This is LeSaire Bradley, Jr. inviting you to stay tuned for another message of God's sovereign grace. O God, our health in ages past, our hope for years to come! Our shelter from the stormy blast and our eternal home! Under the shadow of thy throne, still may we dwell secure!

Selfish and with thine arm alone, and our defense is sure! Before the hills, in order stood for her, precede her frame! From everlasting, the Lord God, to endless years God stayed! O God, our health in ages past, our hope for years to come! Become thy guide while life shall last, and our eternal home! Today I'm bringing you a message that I preached a few years ago, but find it's a theme that is greatly needed over and over again, the subject of present help. We'll be covering some familiar territory, but so often I talk to people who know the Scriptures that have been exposed to teaching and the preaching of God's Word, and still are in great struggle in times of spiritual darkness. So I hope that this message will be a blessing to you.

If it is, let us know. Our address is Baptist Bible Hour, Mach 17, 037, Cincinnati, Ohio 45217. Two of the hymns that you sang convey much of what I want to get across in my message this morning. First, the song, How Off Alas, first verse says, How off, alas, this wretched heart has wandered from the Lord! How off my roving thoughts depart, forgetful of His Word! And that there is a confession of our great need, that we are weak and we need help. And then you sang, number 92, I need thee every hour, most gracious Lord! No tender mercies like thine can peace afford.
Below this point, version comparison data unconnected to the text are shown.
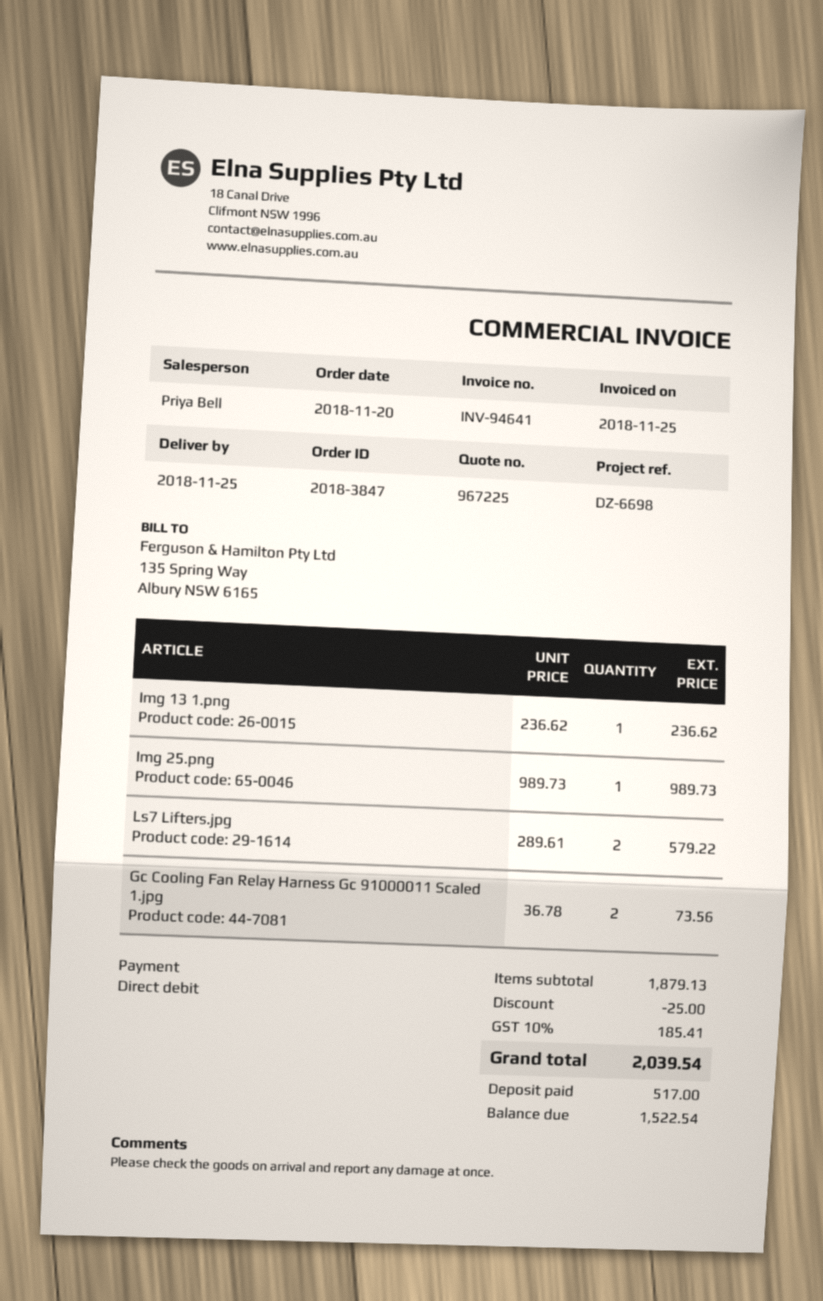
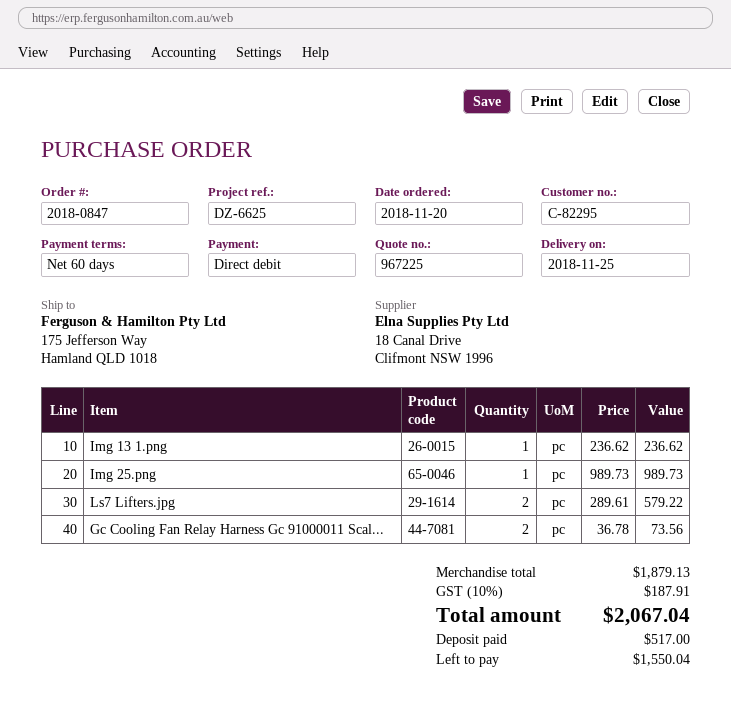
order number: 2018-3847 -> 2018-0847
reference: DZ-6698 -> DZ-6625
discount: 25.00 -> none
tax: 10% = 185.41 -> 10% = 187.91
total: 2039.54 -> 2067.04
balance: 1522.54 -> 1550.04

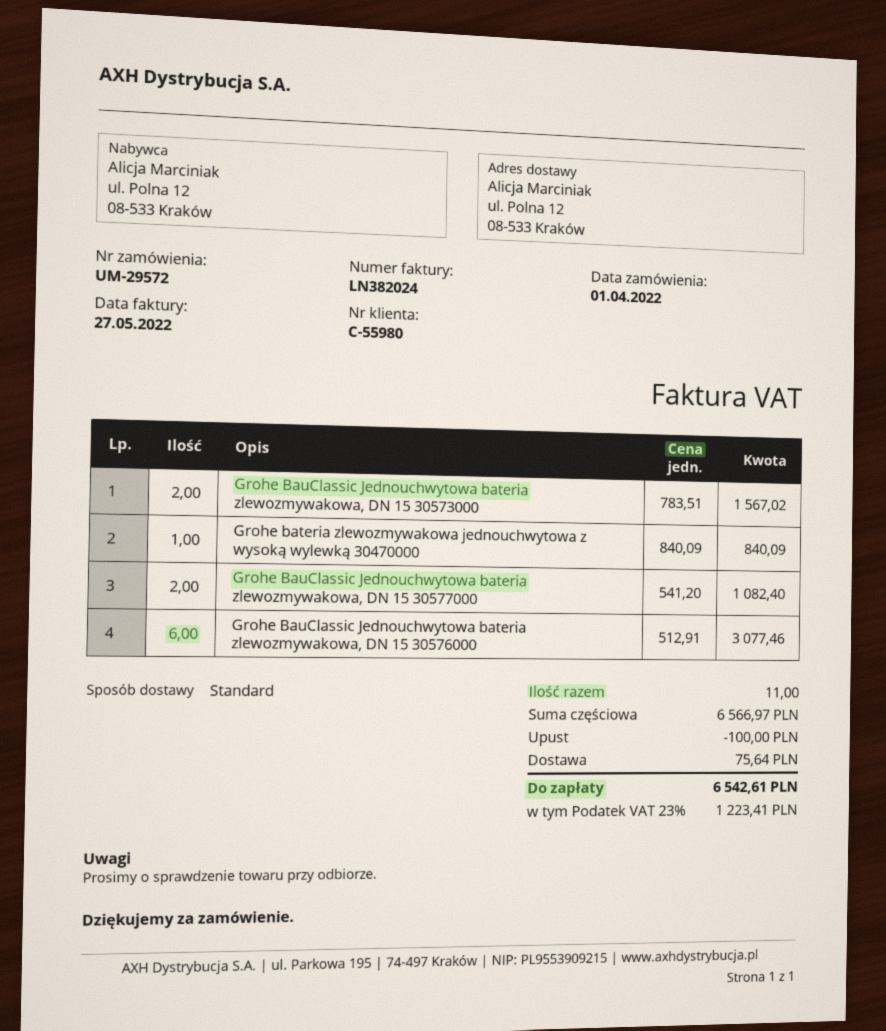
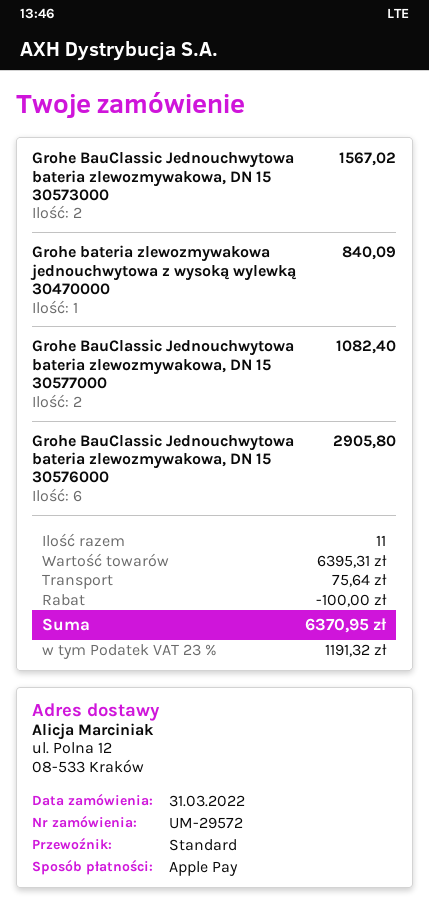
order date: 2022-04-01 -> 2022-03-31
Grohe BauClassic Jednouchwytowa bateria zlewozmywakowa, DN 15 30576000: 6 for 3077.46 -> 6 for 2905.80
subtotal: 6566.97 -> 6395.31
tax: 23% = 1223.41 -> 23% = 1191.32
total: 6542.61 -> 6370.95

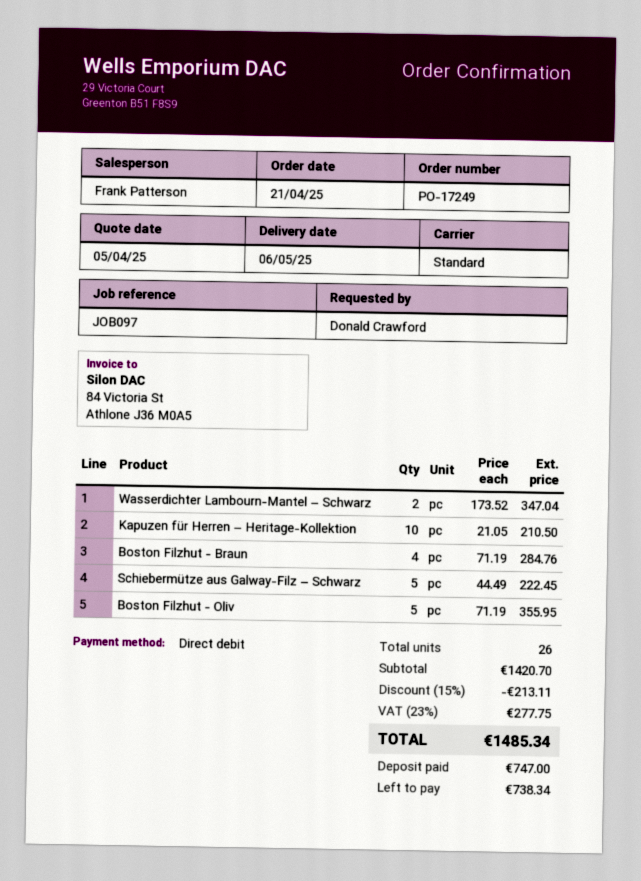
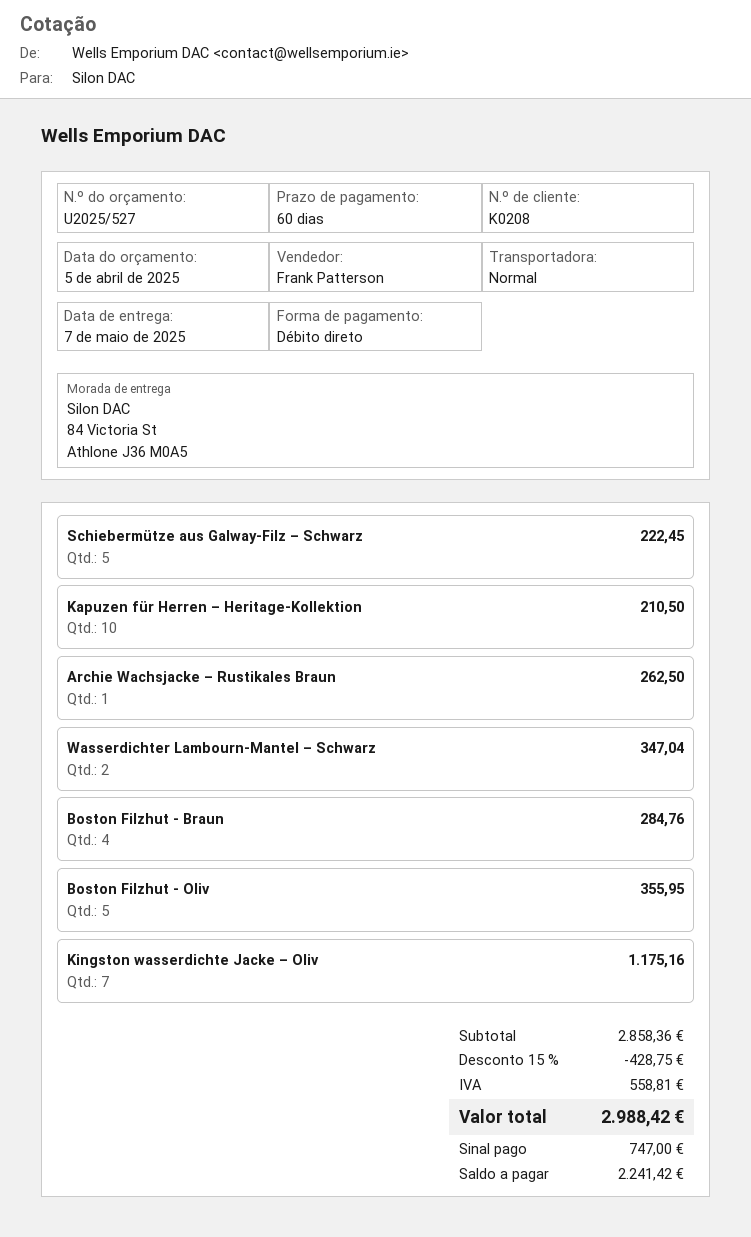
delivery date: 2025-05-06 -> 2025-05-07
Archie Wachsjacke – Rustikales Braun: none -> 1 for 262.50
Kingston wasserdichte Jacke – Oliv: none -> 7 for 1175.16
subtotal: 1420.70 -> 2858.36
discount: 15% = 213.11 -> 15% = 428.75
tax: 277.75 -> 558.81
total: 1485.34 -> 2988.42
balance: 738.34 -> 2241.42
The admission that in the weakness of our flesh, our thoughts wander, and we sometimes wander, going down a path we shouldn't be traveling. So we need help. We need the Lord, we need Him every hour. We need Him in every detail of our life. So I want to talk to you about a present help, and we read Psalm 46 verses 1 to 3. God is our refuge and strength, a very present help in trouble. Therefore will not we fear, though the earth be removed, and though the mountains be carried into the midst of the sea, though the waters thereof roar and be troubled, though the mountains shake with the swelling thereof, Selah. Now if you can sing that Psalm, if you could say, God is my refuge in trouble, I won't be telling you anything new as we look at this portion of Scripture.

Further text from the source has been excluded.